◆ Directions for this task:
There is one span to output from the data below: the lines starting at the line with "order number: W6960072 -> W6960027" and ending at the line with "tax: 6.25% = 271.18 -> 6.25% = 305.29". Output it exactly, ends included, nothing more.

┌──

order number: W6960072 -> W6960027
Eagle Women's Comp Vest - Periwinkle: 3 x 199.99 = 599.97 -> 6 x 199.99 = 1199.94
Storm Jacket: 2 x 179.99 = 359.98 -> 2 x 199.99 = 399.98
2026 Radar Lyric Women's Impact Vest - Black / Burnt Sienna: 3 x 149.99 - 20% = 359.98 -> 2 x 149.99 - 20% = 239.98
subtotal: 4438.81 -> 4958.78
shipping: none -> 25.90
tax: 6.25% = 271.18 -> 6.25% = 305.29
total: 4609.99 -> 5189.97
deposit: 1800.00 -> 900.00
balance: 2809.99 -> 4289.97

└──
┌──

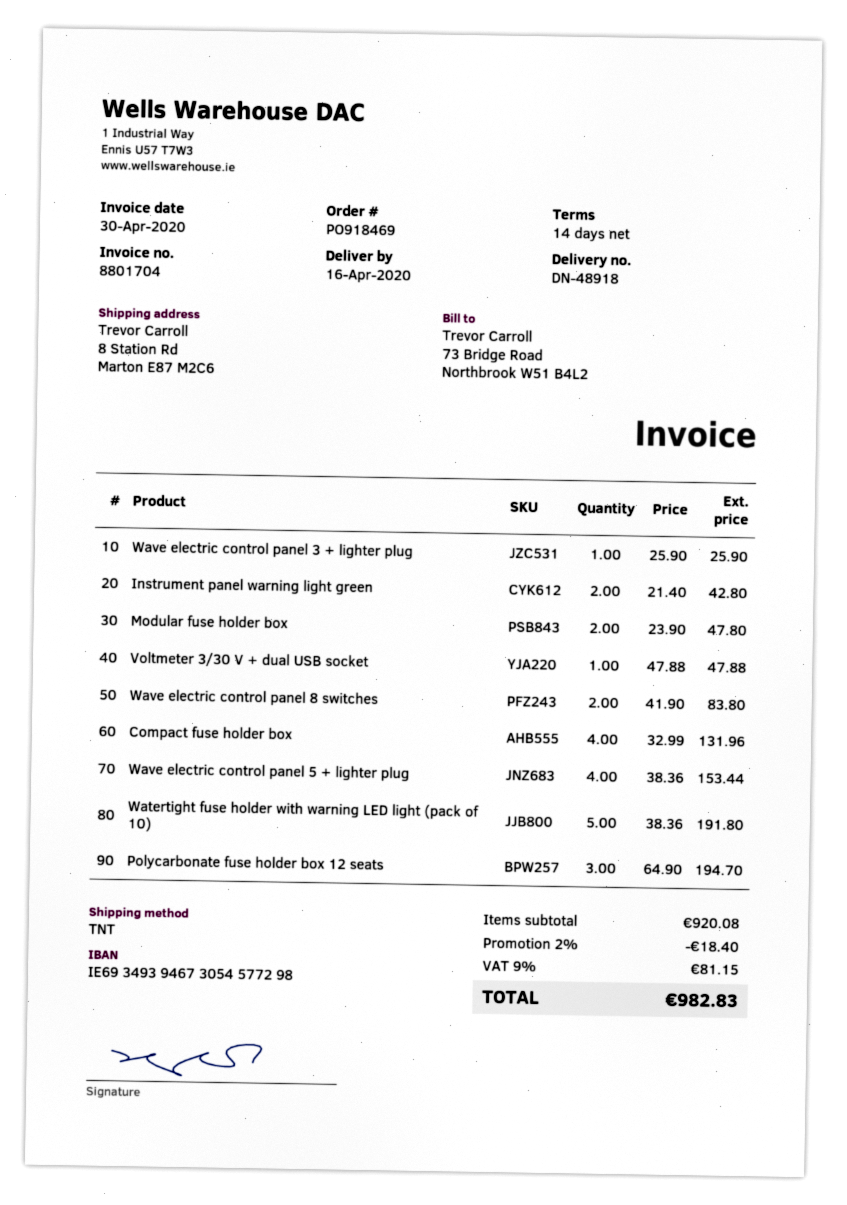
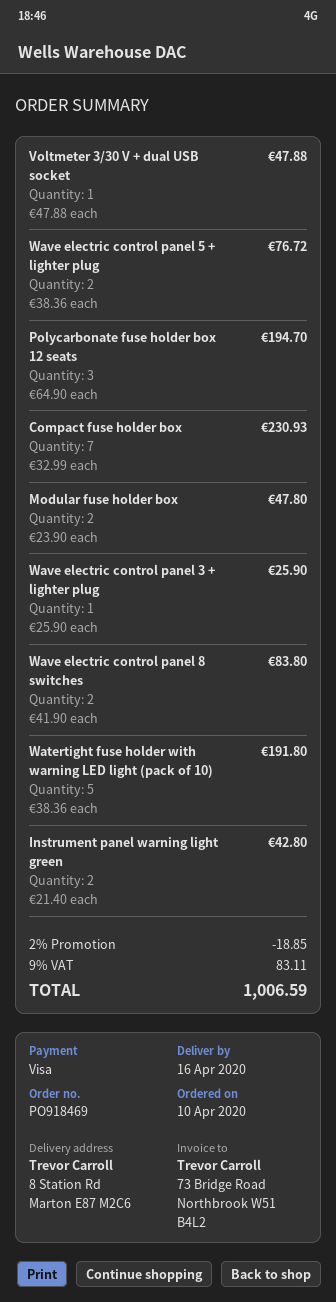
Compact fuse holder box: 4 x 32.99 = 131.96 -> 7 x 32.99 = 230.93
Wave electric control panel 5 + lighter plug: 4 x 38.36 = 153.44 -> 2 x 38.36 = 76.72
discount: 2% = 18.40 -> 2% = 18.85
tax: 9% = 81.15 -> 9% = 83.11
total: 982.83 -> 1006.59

└──

◆ Result for this task:
order number: W6960072 -> W6960027
Eagle Women's Comp Vest - Periwinkle: 3 x 199.99 = 599.97 -> 6 x 199.99 = 1199.94
Storm Jacket: 2 x 179.99 = 359.98 -> 2 x 199.99 = 399.98
2026 Radar Lyric Women's Impact Vest - Black / Burnt Sienna: 3 x 149.99 - 20% = 359.98 -> 2 x 149.99 - 20% = 239.98
subtotal: 4438.81 -> 4958.78
shipping: none -> 25.90
tax: 6.25% = 271.18 -> 6.25% = 305.29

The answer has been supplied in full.